[Stored data]
§ §

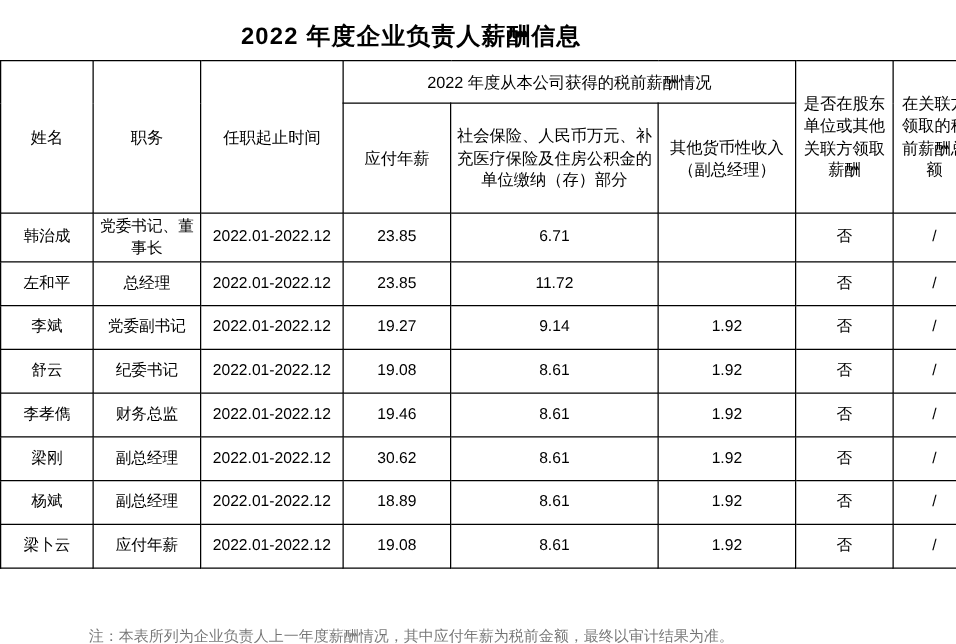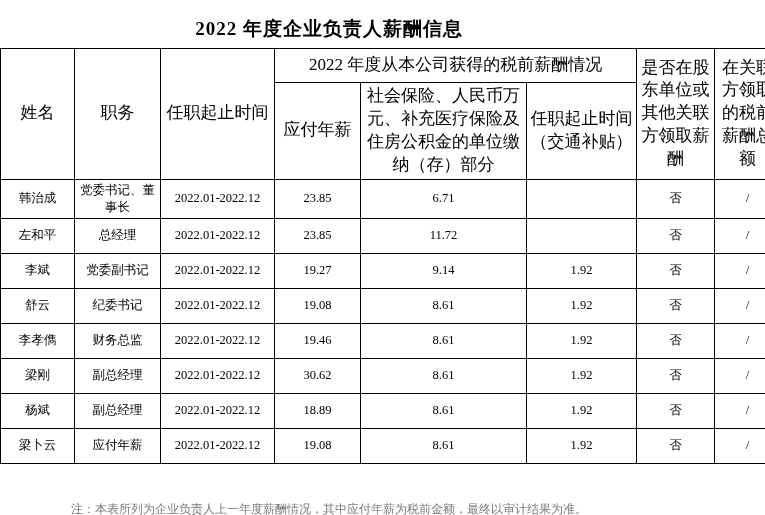--- a/index.html
+++ b/index.html
@@ -12,21 +12,20 @@
     background: #ffffff;
     font-family: "Liberation Sans", sans-serif;
     color: #000000;
     overflow: hidden;
   }
   .page {
     position: relative;
     width: 658px;
     height: 515px;
     box-sizing: border-box;
-    font-family: Liberation Serif, serif;
   }
   .doc-title {
     text-align: center;
     font-size: 19px;
     font-weight: bold;
     letter-spacing: 1px;
     padding-top: 16px;
     padding-bottom: 6px;
   }
   .unit-line {
@@ -45,21 +44,21 @@
   table.salary td, table.salary th {
     border: 1px solid #000000;
     text-align: center;
     vertical-align: middle;
     font-size: 12.5px;
     font-weight: normal;
     padding: 2px 3px;
     line-height: 1.35;
   }
   table.salary th {
-    font-size: 17px;
+    font-size: 13px;
   }
   .h-name { width: 74px; }
   .h-post { width: 86px; }
   .h-term { width: 114px; }
   .h-pay  { width: 86px; }
   .h-ins  { width: 166px; }
   .h-other{ width: 110px; }
   .h-share{ width: 78px; }
   .h-rel  { width: 66px; }
   .group-head {
@@ -111,21 +110,21 @@
         <th rowspan="2">姓名</th>
         <th rowspan="2">职务</th>
         <th rowspan="2">任职起止时间</th>
         <th colspan="3" class="group-head">2022 年度从本公司获得的税前薪酬情况</th>
         <th rowspan="2">是否在股东单位或其他关联方领取薪酬</th>
         <th rowspan="2">在关联方领取的税前薪酬总额</th>
       </tr>
       <tr class="row-h2">
         <th>应付年薪</th>
         <th>社会保险、人民币万元、补充医疗保险及住房公积金的单位缴纳（存）部分</th>
-        <th>任职起止时间（交通补贴）</th>
+        <th>其他货币性收入（副总经理）</th>
       </tr>
     </thead>
     <tbody>
       <tr class="data-row">
         <td class="cell-name">韩治成</td>
         <td class="cell-post">党委书记、董事长</td>
         <td class="cell-term">2022.01-2022.12</td>
         <td>23.85</td>
         <td>6.71</td>
         <td></td>

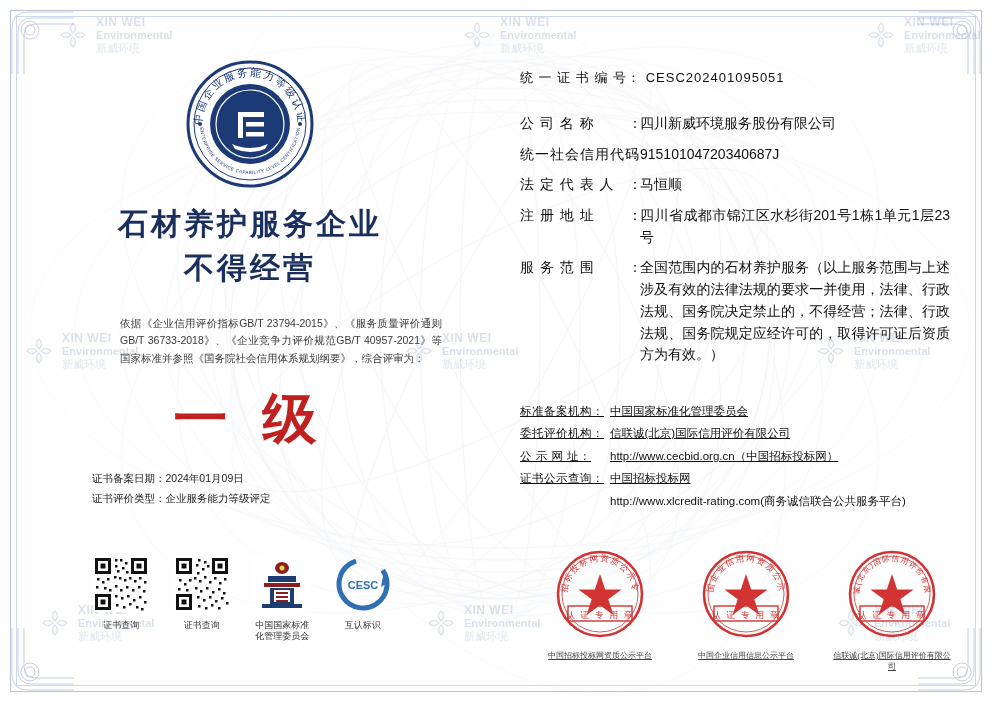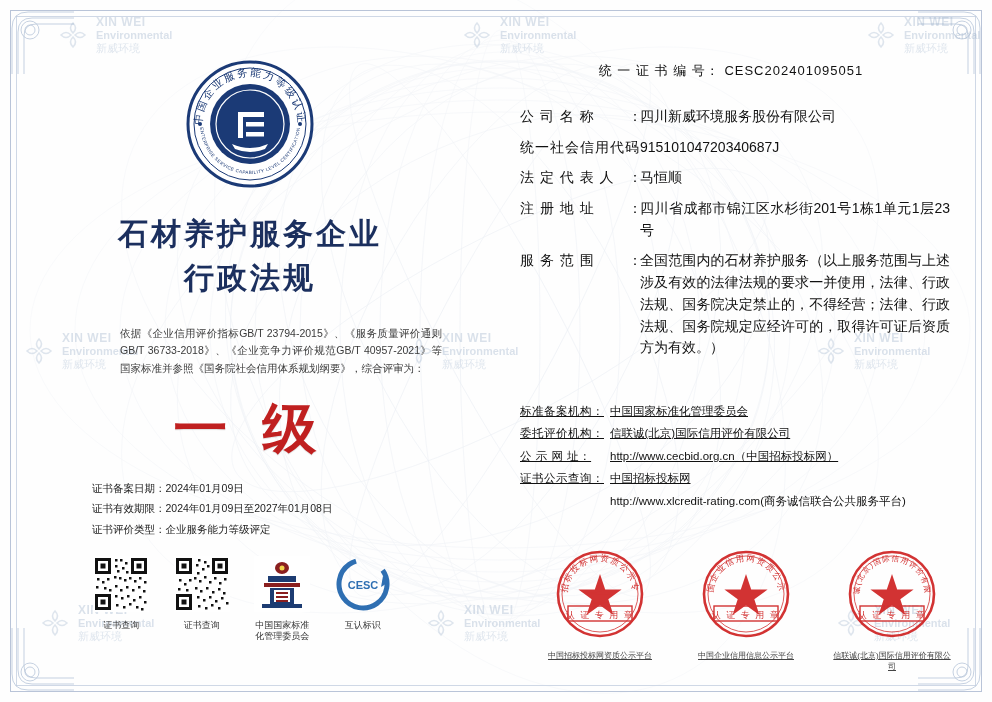--- a/index.html
+++ b/index.html
@@ -104,21 +104,21 @@
     width: 420px;
     z-index: 6;
   }
   .seal-emblem {
     position: relative;
     width: 128px;
     height: 128px;
     margin: 0 auto;
   }
   .title-block {
-    margin-top: 24px;
+    margin-top: 14px;
     text-align: center;
     color: #1b2f5e;
     font-weight: bold;
     font-size: 30px;
     letter-spacing: 3px;
     line-height: 1.45;
     text-shadow: 0 1px 0 rgba(255,255,255,.8);
   }
   .basis-text {
     margin: 26px 18px 0 80px;
@@ -145,26 +145,27 @@
 
   
   .right-panel {
     position: absolute;
     left: 520px;
     top: 62px;
     width: 430px;
     z-index: 6;
   }
   .cert-no {
-    text-align: center;
+    text-align: left;
     font-size: 13px;
     color: #111;
     letter-spacing: 1px;
     margin-bottom: 26px;
     padding-right: 8px;
+    margin-top: 7px;
   }
   .field-row {
     display: flex;
     align-items: flex-start;
     margin-bottom: 9px;
     font-size: 14px;
     color: #111;
     line-height: 1.55;
   }
   .field-label {
@@ -378,33 +379,30 @@
         </text>
         <g fill="#1b3a76">
           <circle cx="14" cy="64" r="2"></circle>
           <circle cx="114" cy="64" r="2"></circle>
         </g>
       </svg>
     </div>
 
     <div class="title-block">
       <div>石材养护服务企业</div>
-      <div>行政法规</div>
+      <div>不得经营</div>
     </div>
 
     <div class="basis-text">依据《企业信用评价指标GB/T 23794-2015》、《服务质量评价通则GB/T 36733-2018》、《企业竞争力评价规范GB/T 40957-2021》等国家标准并参照《国务院社会信用体系规划纲要》，综合评审为：</div>
 
     <div class="grade">一 级</div>
 
     <div class="left-meta">
       <div>
         <span>证书备案日期：</span><span>2024年01月09日</span>
-      </div>
-      <div>
-        <span>证书有效期限：</span><span>2024年01月09日至2027年01月08日</span>
       </div>
       <div>
         <span>证书评价类型：</span><span>企业服务能力等级评定</span>
       </div>
     </div>
   </div>
 
   <div class="right-panel">
     <div class="cert-no">
       <span>统 一 证 书 编 号：</span>

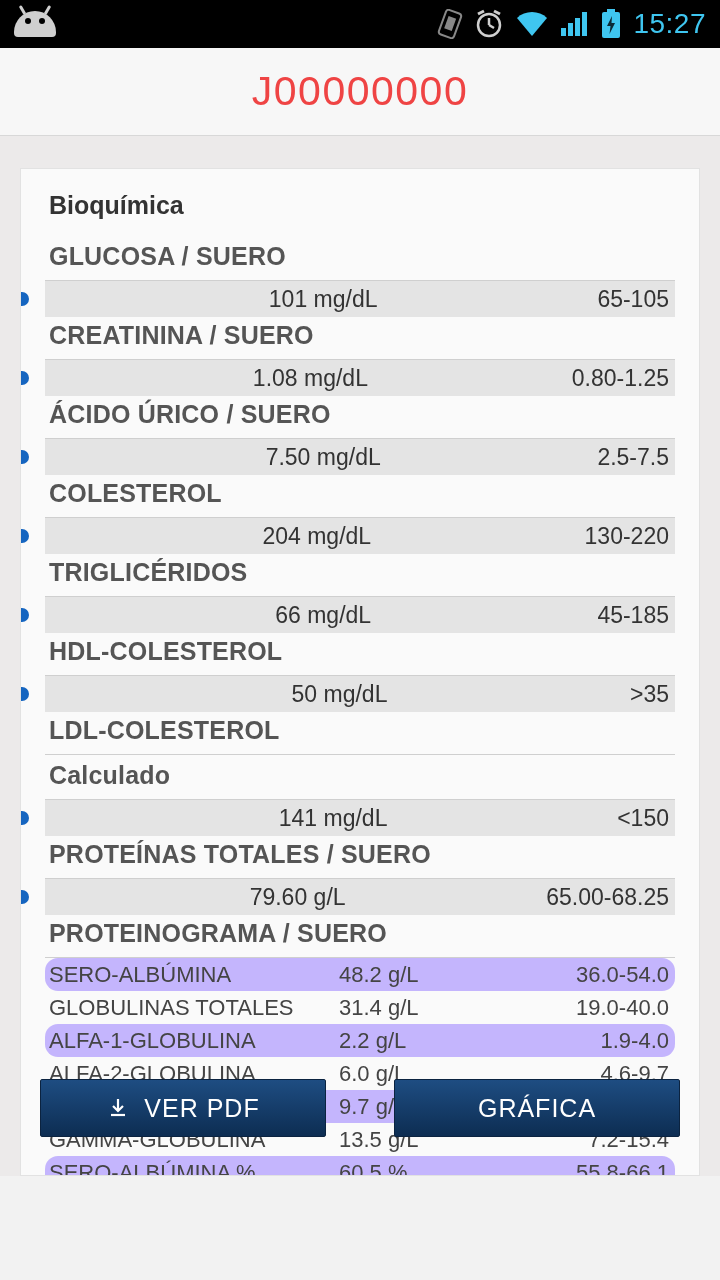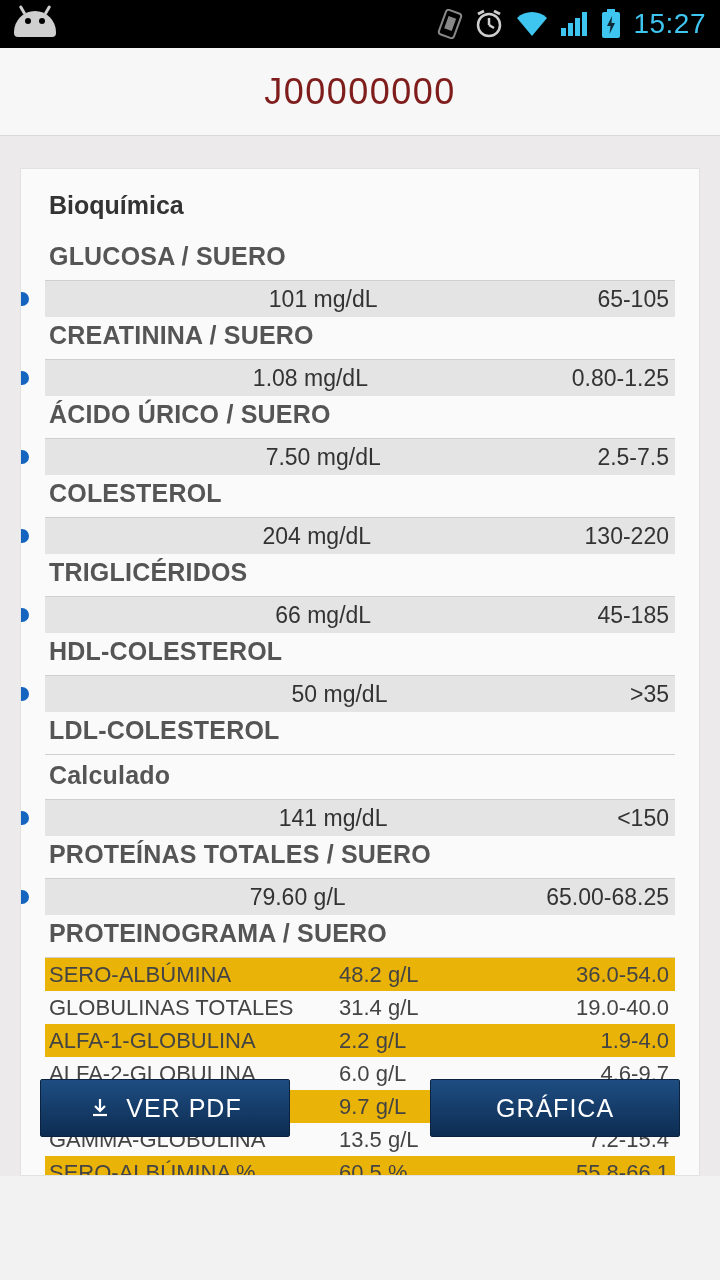--- a/index.html
+++ b/index.html
@@ -49,22 +49,22 @@
   }
 
   
   .titlebar {
     height: 88px; width: 100%;
     background: #f7f7f7;
     border-bottom: 1px solid #d8d8d8;
     display: flex; align-items: center; justify-content: center;
   }
   .title-text {
-    color: #7f1d1d;
-    font-size: 36px;
+    color: #ef4444;
+    font-size: 41px;
     letter-spacing: 1.5px;
   }
 
   
   .content {
     position: relative;
     width: 720px;
     height: 1280px - 136px;
     background: #eceaea;
     padding: 16px 20px 0 20px;
@@ -130,35 +130,35 @@
 
   
   .pg-row {
     display: flex;
     align-items: center;
     height: 33px;
     padding: 0 6px 0 4px;
     font-size: 22px;
     color: #444;
   }
-  .pg-row.alt { background: #eab308; }
+  .pg-row.alt { background: #c4b5fd; border-radius: 13px; }
   .pg-row .pg-name { width: 290px; white-space: nowrap; }
   .pg-row .pg-val { flex: 1; }
   .pg-row .pg-ref { text-align: right; white-space: nowrap; }
 
   
   .buttonbar {
     position: absolute;
     left: 0; bottom: 0;
     width: 720px; height: 136px;
     display: flex; align-items: center; justify-content: space-between;
     padding: 0 40px;
   }
   .btn {
-    width: 250px; height: 58px;
+    width: 286px; height: 58px;
     background: linear-gradient(#1e4d82, #0d2d52);
     border: 1px solid #0b2340;
     color: #fff;
     font-size: 25px;
     letter-spacing: 1px;
     display: flex; align-items: center; justify-content: center;
     gap: 14px;
     border-radius: 2px;
   }
   .dl-icon { display: block; }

§ §

WHAT IS NEEDED:
Your response should be each line that includes the word "right", copied from the records.

WRITTEN ANSWER:
   .right-panel {
     padding-right: 8px;
   <div class="right-panel">
   .pg-row .pg-ref { text-align: right; white-space: nowrap; }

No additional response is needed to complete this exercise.